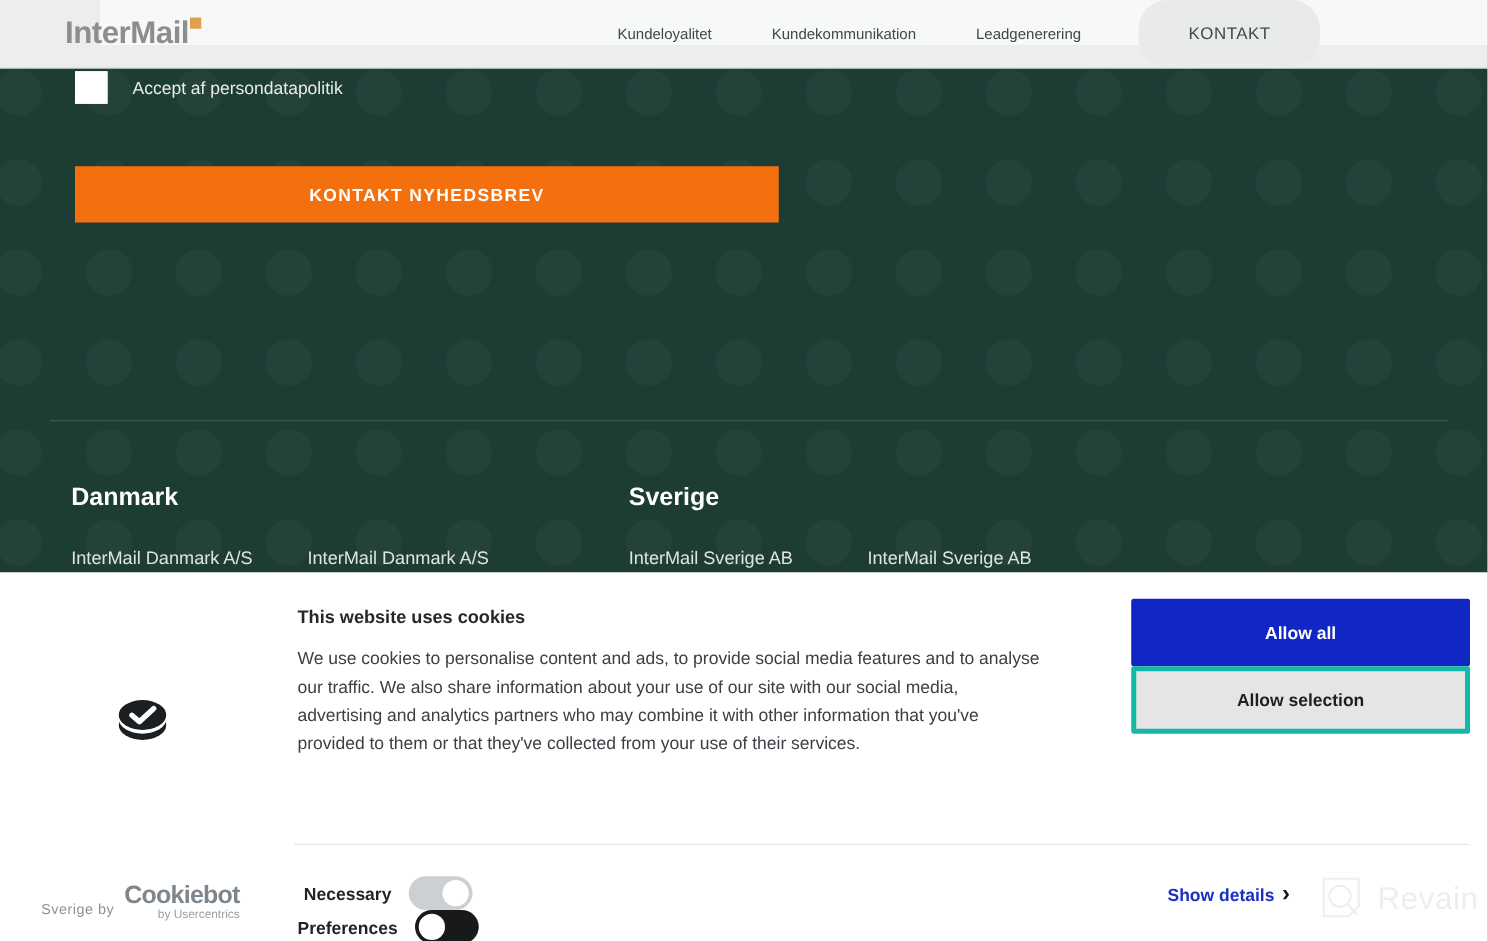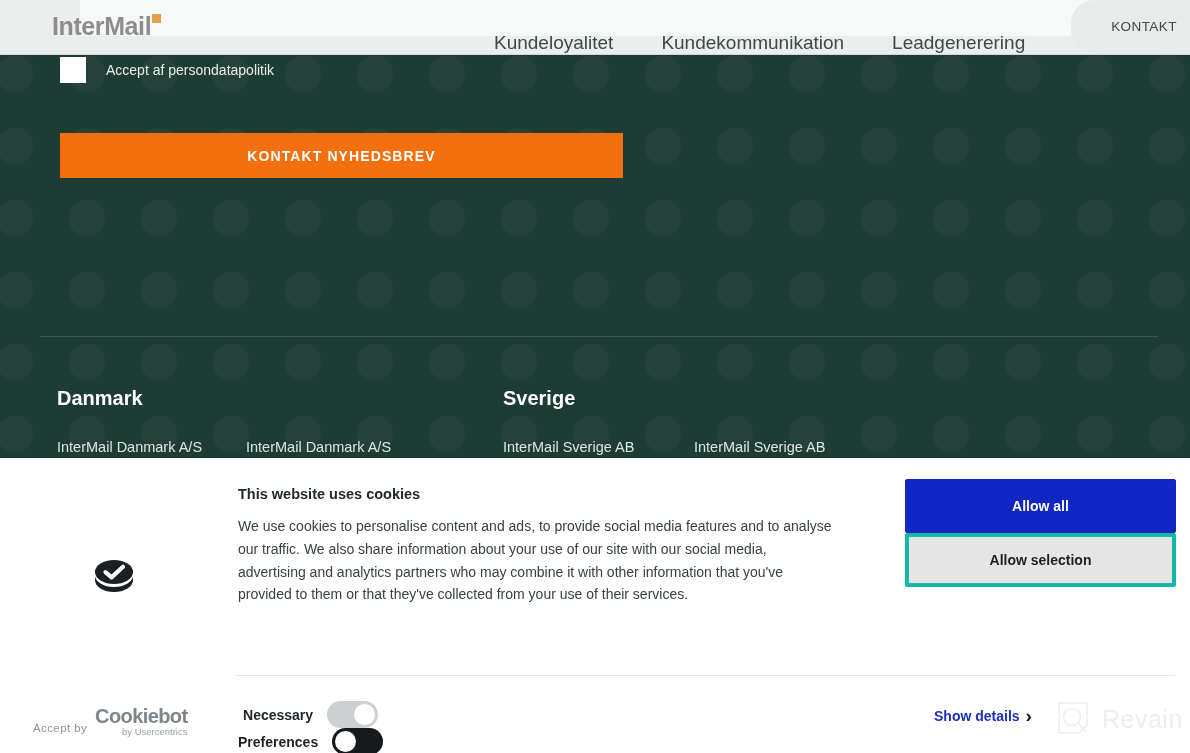--- a/index.html
+++ b/index.html
@@ -56,22 +56,22 @@
     position: absolute;
     left: 390px;
     top: 0;
     height: 54px;
     display: flex;
     align-items: center;
     gap: 0px;
   }
   .nav-item {
     color: #3d4a47;
-    font-size: 19px;
-    padding: 16px 24px;
+    font-size: 12px;
+    padding: 0 24px;
     height: 54px;
     line-height: 54px;
     white-space: nowrap;
     cursor: pointer;
   }
   .nav-item.contact {
     font-size: 13.5px;
     font-weight: 400;
     letter-spacing: 0.4px;
     background: #e9ebea;
@@ -368,21 +368,21 @@
     </div>
 
     <div id="cookie-actions">
       <button class="cb-btn primary">Allow all</button>
       <button class="cb-btn secondary">Allow selection</button>
     </div>
 
     <div id="banner-divider"></div>
 
     <div id="powered-by">
-      <div id="powered-label">Accept by</div>
+      <div id="powered-label">Sverige by</div>
       <div id="cookiebot-wordmark">
         <div id="cookiebot-name">Cookiebot</div>
         <div id="cookiebot-sub">by Usercentrics</div>
       </div>
     </div>
 
     <div id="consent-toggles">
       <div class="toggle-group">
         <div class="toggle-label">Necessary</div>
         <div class="switch on-disabled">

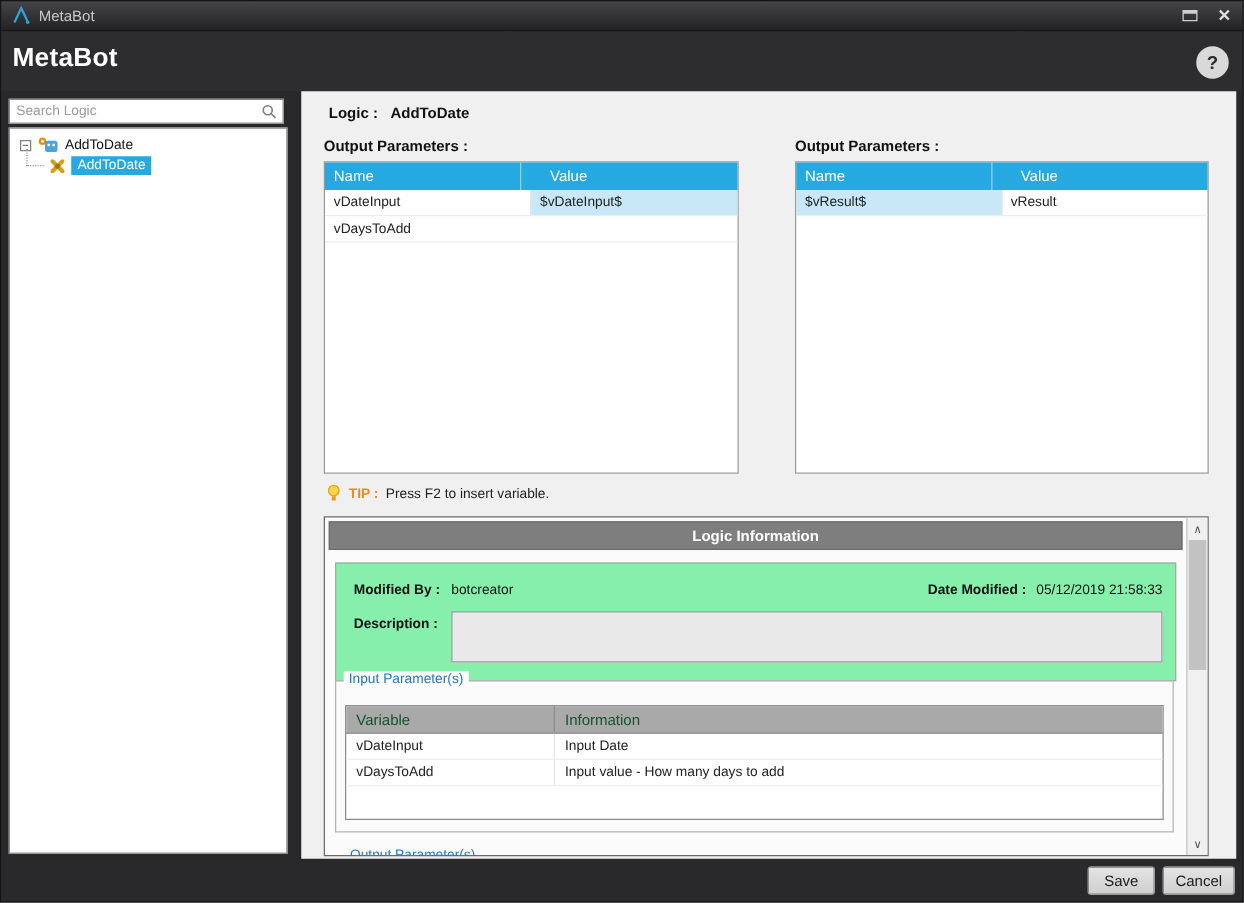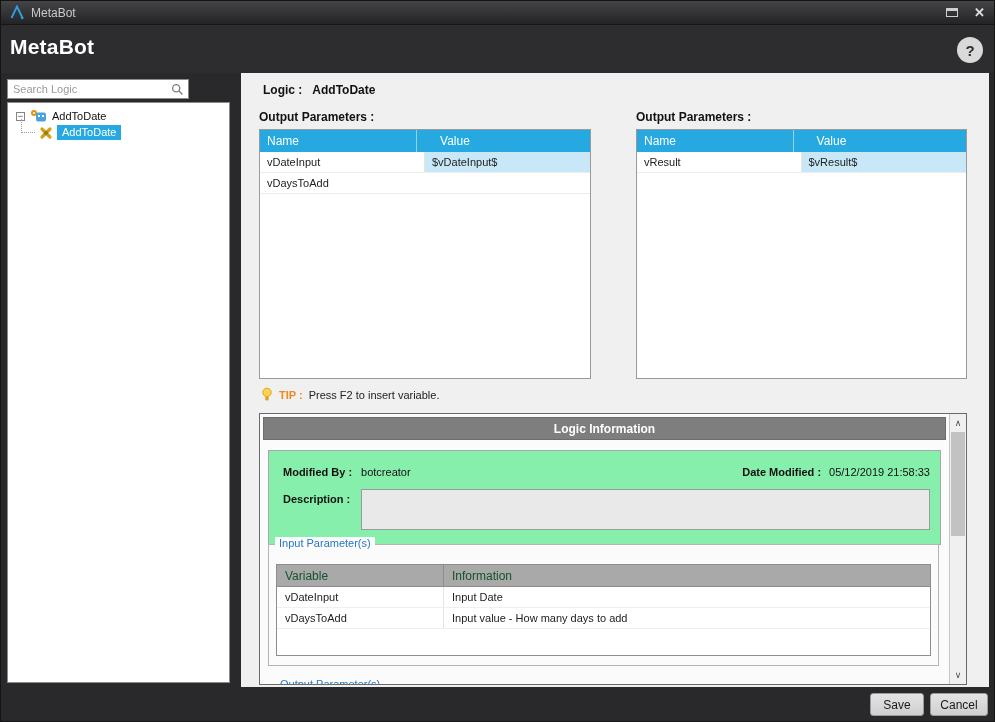--- a/index.html
+++ b/index.html
@@ -23,21 +23,21 @@
   
   .app-header { position:absolute; left:0; top:24px; right:0; height:48px; background:#2d2d2f; }
   .app-title { position:absolute; left:9px; top:10px; color:#ffffff; font-size:21px; font-weight:bold; letter-spacing:.2px; }
   .help-button {
     position:absolute; right:11px; top:12px; width:26px; height:26px; border-radius:50%;
     background:#d9d9d9; color:#2b2b2d; font-weight:bold; font-size:15px;
     display:flex; align-items:center; justify-content:center; cursor:pointer;
   }
   
   .search-box {
-    position:absolute; left:6px; top:78px; width:182px; height:20px;
+    position:absolute; left:6px; top:78px; width:220px; height:20px;
     background:#fff; border:1px solid #8a8a8a; display:flex; align-items:center; padding-right:4px;
   }
   .search-box input { flex:1; border:none; outline:none; font-family:inherit; font-size:11px; padding:0 5px; color:#333; background:transparent; }
   .search-box input::placeholder { color:#9a9a9a; }
   .tree-box { position:absolute; left:6px; top:101px; width:223px; height:581px; background:#fff; border:1px solid #8a8a8a; }
   .tree-root { display:flex; align-items:center; gap:5px; padding:6px 0 0 8px; font-size:11px; color:#111; }
   .expander { width:9px; height:9px; border:1px solid #848484; background:#fff; color:#333; font-size:9px; line-height:7px; text-align:center; cursor:pointer; }
   .tree-child { display:flex; align-items:center; gap:4px; margin:2px 0 0 22px; position:relative; }
   .connector { width:14px; height:14px; border-left:1px dotted #9a9a9a; border-bottom:1px dotted #9a9a9a; margin:-8px 0 6px -9px; }
   .selected-node { background:#25a9e0; color:#fff; font-size:11px; padding:1px 5px 2px 5px; cursor:pointer; }
@@ -173,22 +173,22 @@
         <div class="cell">vDaysToAdd</div>
       </div>
     </div>
 
     <div class="param-table tbl-output">
       <div class="pt-header">
         <div class="cell">Name</div>
         <div class="cell">Value</div>
       </div>
       <div class="pt-row">
+        <div class="cell hl">$vResult$</div>
         <div class="cell">vResult</div>
-        <div class="cell hl">$vResult$</div>
       </div>
     </div>
 
     <div class="tip-row">
       <svg width="12" height="15" viewBox="0 0 12 15">
         <circle cx="6" cy="5.4" r="4.2" fill="#ffd34d" stroke="#e8a013" stroke-width="1"></circle>
         <rect x="4.4" y="10" width="3.2" height="3.4" fill="#e8a013"></rect>
       </svg>
       <span class="tip-label">TIP :</span>
       <span>Press F2 to insert variable.</span>

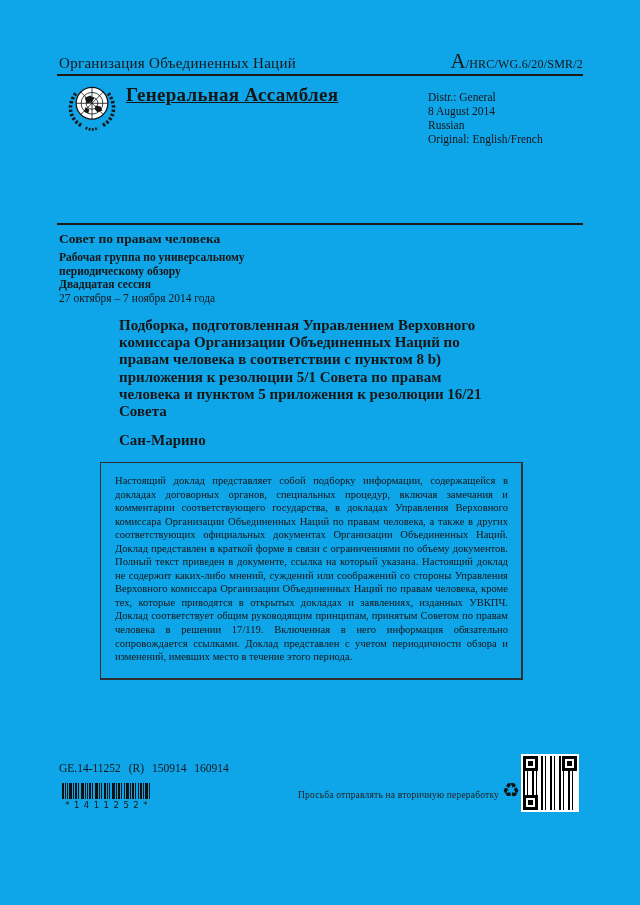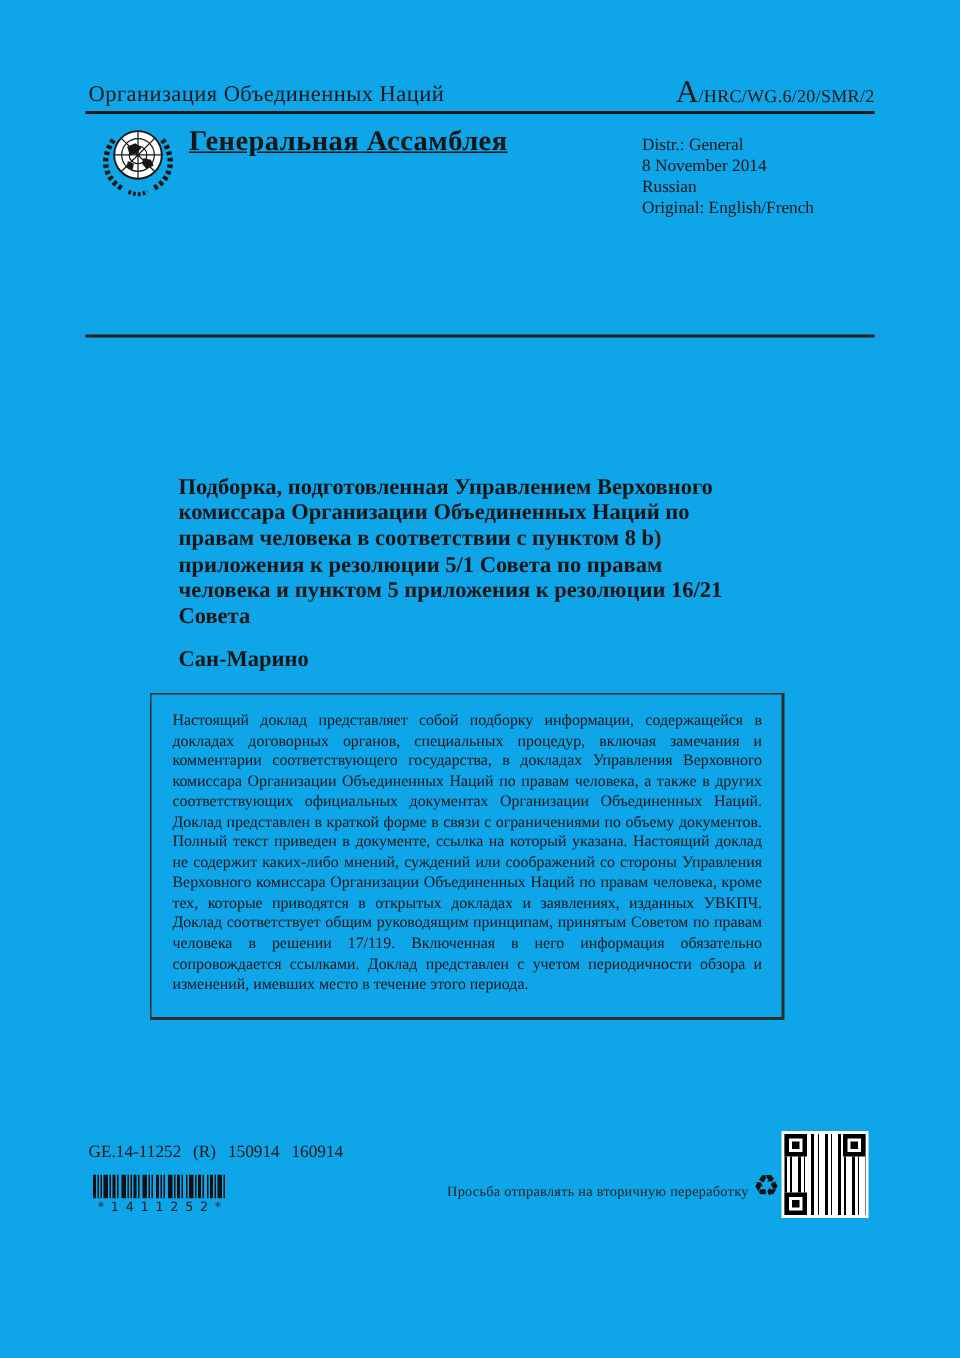--- a/index.html
+++ b/index.html
@@ -83,26 +83,33 @@
       <path d="M14.5,25 H49.5 M32,7.5 V42.5 M19.6,12.6 L44.4,37.4 M44.4,12.6 L19.6,37.4" stroke="#161616" stroke-width="0.9"></path>
       <path d="M24,19 l6,-2.5 4.5,3 -3,4.5 -5.5,1 z" fill="#161616"></path>
       <path d="M36,27.5 l5.5,1 2,4.5 -5.5,2 -3,-3.5 z" fill="#161616"></path>
       <path d="M24.5,29.5 l4.5,2 -1,4.5 -4.5,-1.5 z" fill="#161616"></path>
     </svg>
   </div>
   <div class="assembly-title">Генеральная Ассамблея</div>
 
   <div class="meta-block">
     <div>Distr.: General</div>
-    <div>8 November 2014</div>
+    <div>8 August 2014</div>
     <div>Russian</div>
     <div>Original: English/French</div>
   </div>
 
   <div class="section-rule"></div>
+  <div class="session">
+    <div class="council">Совет по правам человека</div>
+    <div class="wg">Рабочая группа по универсальному</div>
+    <div class="wg">периодическому обзору</div>
+    <div class="sess-num">Двадцатая сессия</div>
+    <div class="sess-dates">27 октября – 7 ноября 2014 года</div>
+  </div>
 
   <div class="doc-title">
     <div>Подборка, подготовленная Управлением Верховного</div>
     <div>комиссара Организации Объединенных Наций по</div>
     <div>правам человека в соответствии с пунктом 8 b)</div>
     <div>приложения к резолюции 5/1 Совета по правам</div>
     <div>человека и пунктом 5 приложения к резолюции 16/21</div>
     <div>Совета</div>
   </div>
   <div class="country">Сан-Марино</div>

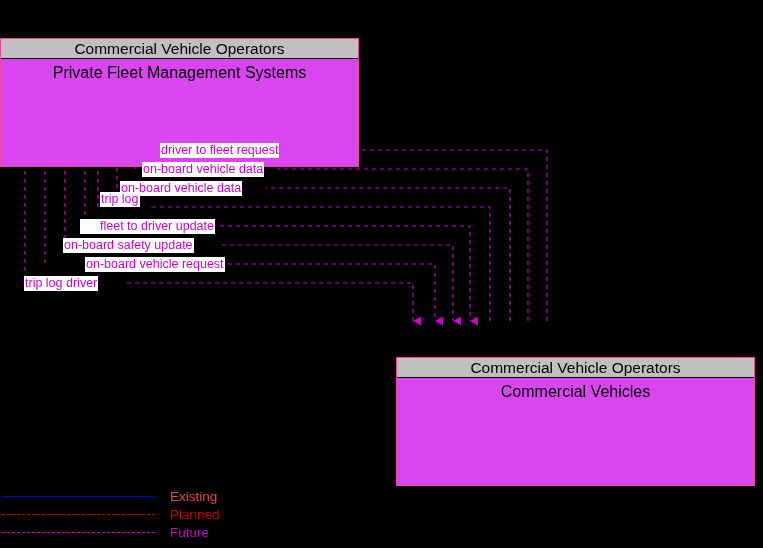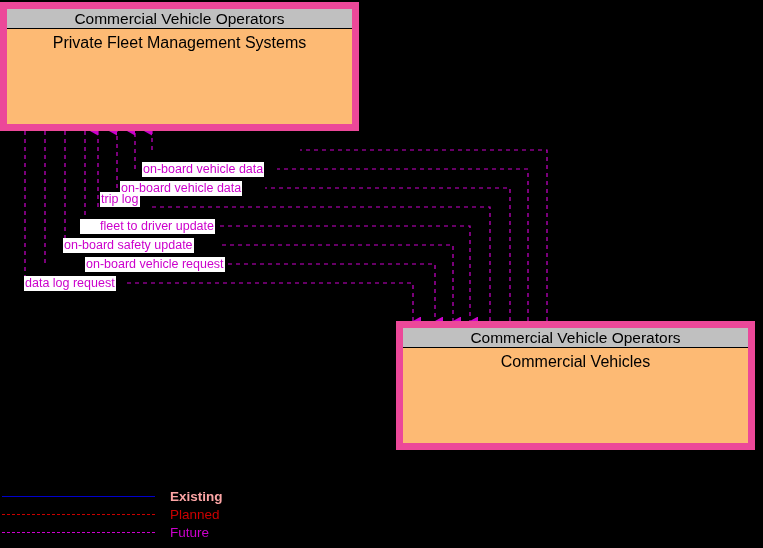--- a/index.html
+++ b/index.html
@@ -23,24 +23,25 @@
   svg.wires {
     position: absolute;
     left: 0;
     top: 0;
     width: 763px;
     height: 548px;
     pointer-events: none;
   }
   .entity-box {
     position: absolute;
-    background: #fdba74;
-    border: 7px solid #ec4899;
+    background: #d946ef;
+    border: 1px solid #ec4899;
     box-sizing: border-box;
     z-index: 5;
+    margin-top: 36px;
   }
   .entity-title {
     background: #c0c0c0;
     border-bottom: 1px solid #000000;
     text-align: center;
     font-size: 15.5px;
     line-height: 19px;
     height: 20px;
     color: #000000;
     box-sizing: border-box;
@@ -91,21 +92,21 @@
   }
   .legend-text {
     position: absolute;
     left: 170px;
     top: 0px;
     font-size: 13.5px;
     line-height: 18px;
     white-space: nowrap;
   }
   .lg-existing .legend-line { border-top-color: #0000cc; border-top-style: solid; }
-  .lg-existing .legend-text { color: #fca5a5; font-weight: bold; }
+  .lg-existing .legend-text { color: #ef4444; }
   .lg-planned  .legend-line { border-top-color: #cc0000; border-top-style: dashed; }
   .lg-planned  .legend-text { color: #cc0000; }
   .lg-future   .legend-line { border-top-color: #cc00cc; border-top-style: dashed; }
   .lg-future   .legend-text { color: #cc00cc; text-align: right; }
 </style>
 </head>
 <body>
 
 <div id="stage">
 
@@ -149,27 +150,28 @@
   <div class="entity-box" style="left:0px; top:2px; width:359px; height:129px;">
     <div class="entity-title">Commercial Vehicle Operators</div>
     <div class="entity-name">Private Fleet Management Systems</div>
   </div>
 
   <div class="entity-box" style="left:396px; top:321px; width:359px; height:129px;">
     <div class="entity-title">Commercial Vehicle Operators</div>
     <div class="entity-name">Commercial Vehicles</div>
   </div>
 
+  <div class="flow-label" style="left:160px; top:143px;">driver to fleet request</div>
   <div class="flow-label" style="left:142px; top:162px;">on-board vehicle data</div>
   <div class="flow-label" style="left:120px; top:181px;">on-board vehicle data</div>
   <div class="flow-label" style="left:100px; top:192px;">trip log</div>
   <div class="flow-label" style="left:80px; top:219px;padding-left:20px;">fleet to driver update</div>
   <div class="flow-label" style="left:63px; top:238px;">on-board safety update</div>
   <div class="flow-label" style="left:44px; top:257px;margin-left:41px;">on-board vehicle request</div>
-  <div class="flow-label" style="left:24px; top:276px;">data log request</div>
+  <div class="flow-label" style="left:24px; top:276px;">trip log driver</div>
 
   <div class="legend">
     <div class="legend-row lg-existing">
       <div class="legend-line"></div>
       <div class="legend-text">Existing</div>
     </div>
     <div class="legend-row lg-planned">
       <div class="legend-line"></div>
       <div class="legend-text">Planned</div>
     </div>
***
- _REQUIRED ACTION_:
Scan the listing for the string "Allow" and copy every line that carries it.

- _YOUR RESPONSE_:
       <button class="cb-btn primary">Allow all</button>
       <button class="cb-btn secondary">Allow selection</button>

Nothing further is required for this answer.